▶ **Prompt**:
Which lines of the data hold the word "total"? Copy all of them.
[Opening Materials provided section]
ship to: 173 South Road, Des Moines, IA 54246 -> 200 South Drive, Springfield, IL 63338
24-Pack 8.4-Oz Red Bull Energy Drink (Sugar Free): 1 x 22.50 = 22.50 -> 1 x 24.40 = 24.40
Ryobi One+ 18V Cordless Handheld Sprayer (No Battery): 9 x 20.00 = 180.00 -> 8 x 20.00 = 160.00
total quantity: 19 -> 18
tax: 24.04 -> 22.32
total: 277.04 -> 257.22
[Closing Materials provided section]
▶ **Answer box**:
total quantity: 19 -> 18
total: 277.04 -> 257.22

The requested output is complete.